Armory made an “attempt” for kubernetes to use a “watcher” to listen for changes and operate on a distributed operations queue. This used a remote agent to do all cache AND deployments. It used watchers to handle things instead of polling and offloaded all operations for that account from clouddriver to these remote agents. To an extent, this worked, but is at this point is mostly a dead project though I know it’s still tested/used internally.

A “real” caching implementation

Add a true on-demand caching (NOT to be confused with the “on-demand” internal system on CATS for which I’ll write a separate blog post on a future date) would be a potential cleaner alternative though there are challenges here. Salesforce did a presentation a while back about how in their fork of Spinnaker they only load data for accounts when the APIs for those accounts are requested which drastically reduces the cache system as a whole load wise. Salesforce has been great on contributing to Spinnaker — one of the leading OSS contributors to the platform! We’re still waiting on this contribution, but there’s a lot of challenges with various forks and integration of those forks into a project as complex as Spinnaker so we don’t know if/when we’ll see this into the main project.

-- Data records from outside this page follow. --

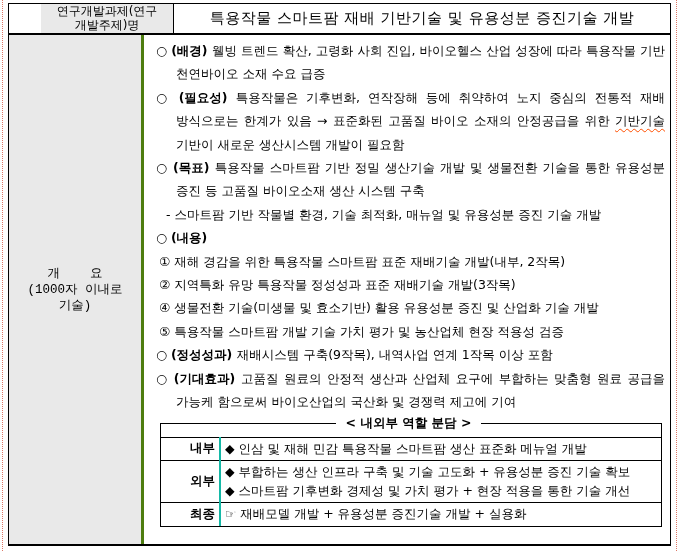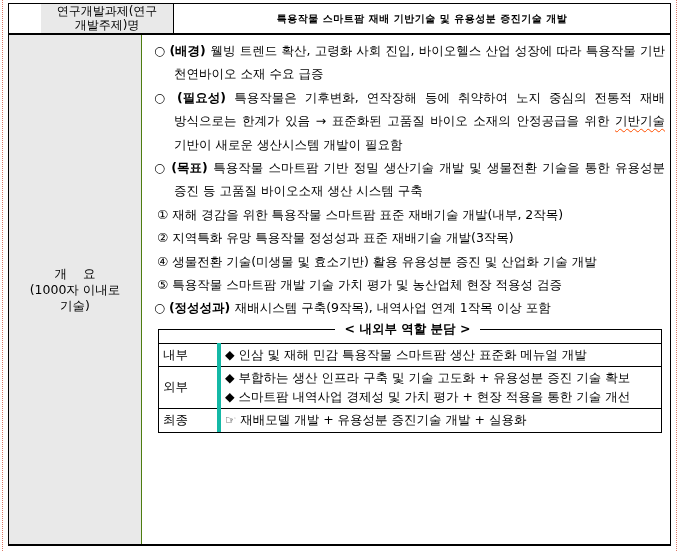"특용작물 스마트팜 재배 기반기술 및" .cell-h-title { font-size: 10px -> 15px; font-weight: bold -> normal }
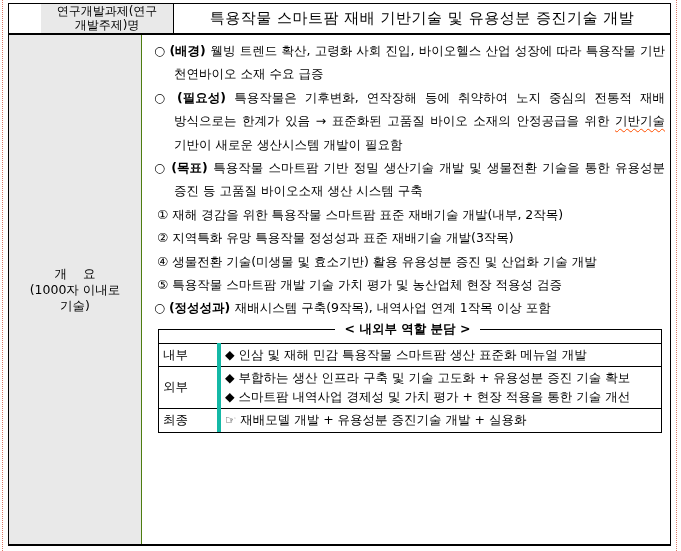"- 스마트팜 기반 작물별 환경," div.para { html: none -> <div><span>- </span><span>스마트팜 기반 작물별 환경, 기술 최적화, 매뉴얼 및 유용성분 증진 기술 개발</span></div> }
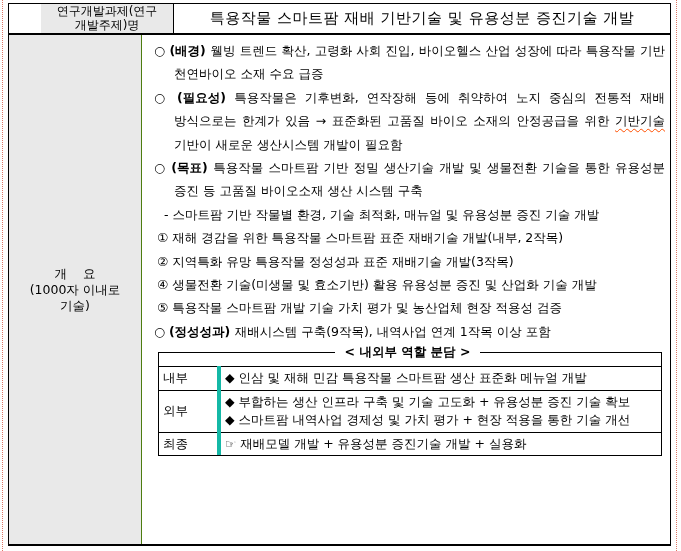"○ (내용)" div.para { html: none -> <div><span>○ </span><span>(내용) </span></div> }
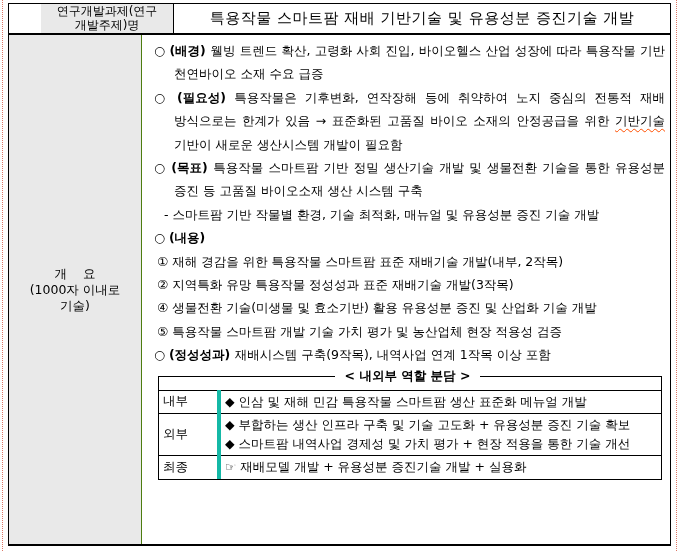"개 요" .cell-o-label { border-right: 1px solid #4d7c0f -> 3px solid #4d7c0f; font-family: none -> Liberation Mono, monospace }
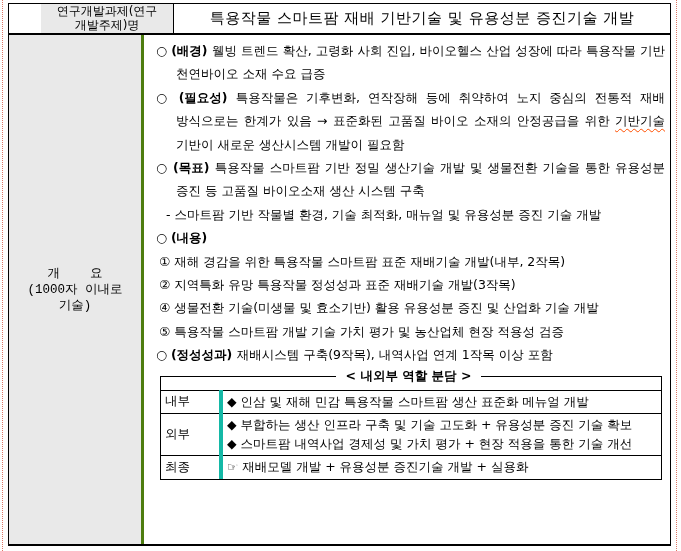"○ (기대효과) 고품질 원료의 안정적" div.para { html: none -> <div><span>○ </span><span>(기대효과) </span><span>고품질 원료의 안정적 생산과 산업체 요구에 부합하는 맞춤형 원료 공급을 가능케 함으로써 바이오산업의 국산화 및 경쟁력 제고에 기여</span></div> }
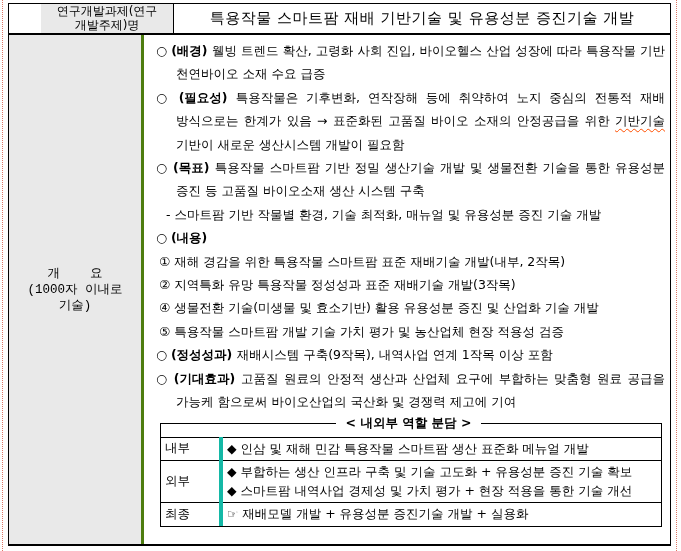"내부" td.role-label { border-right: 4px solid #14b8a6 -> 2px solid #14b8a6; font-weight: normal -> bold; text-align: left -> right }
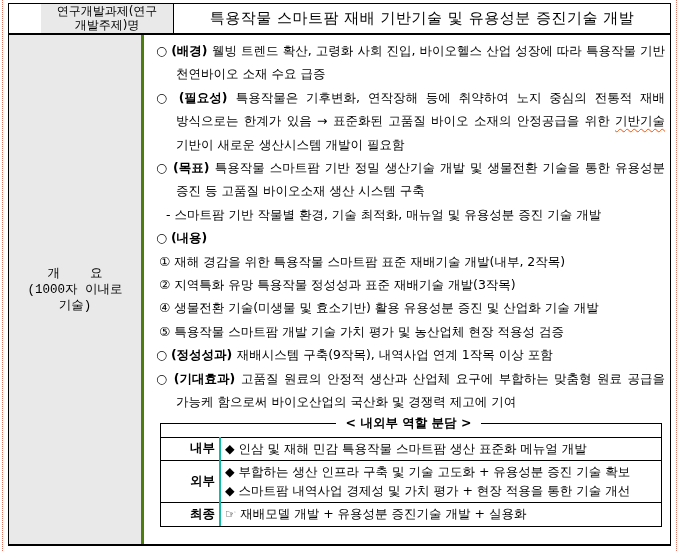"◆ 스마트팜 내역사업 경제성 및" div.role-item { text: 내역사업 -> 기후변화 }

An alternative that Home Depot wrote — Clouddriver — a go based clouddriver that implements PARTIALLY the clouddriver APIs. Click here for some great details on this implementation and why this path. This doesn’t unfortunately handle everything. BUT It is a lot closer to the probable “ideal” state long term of the way Spinnaker should interact with clouds. There’s no cache system that I’ve seen — it’s all real time calls when things are requested to the various kubenretes APIs. The challenge is it’s JUST Kubernetes, and doesn’t support other things that clouddriver provides — e.g. artifact handling/fetching like git cloning for baking manifests via helm/kustomize/etc.

Informer/Watch solutions

IF you’re not familiar — kubernetes has solutions around detecting changes efficiently. This is essentially the exact same as the “CATS” system. However kubernetes does this via a more efficient solution than the “poll for state, generate a delta, and update the cache” system that Spinnaker uses. Kubernetes informers are designed to track based upon a resourceids or bookmarks. Further, they’re integrated into the SDKs and are more efficient on detecting and operating on changes in kubernetes because of the way the kubernetes API support these types of operations. They DO have disadvantages — because of the way they operate, they have LARGE memory/thread requirements, and require some understanding to avoid failures. There are major potential scale operations — but we’ve ALSO heard of at least one company looking to contribute this kind of implementation at some point.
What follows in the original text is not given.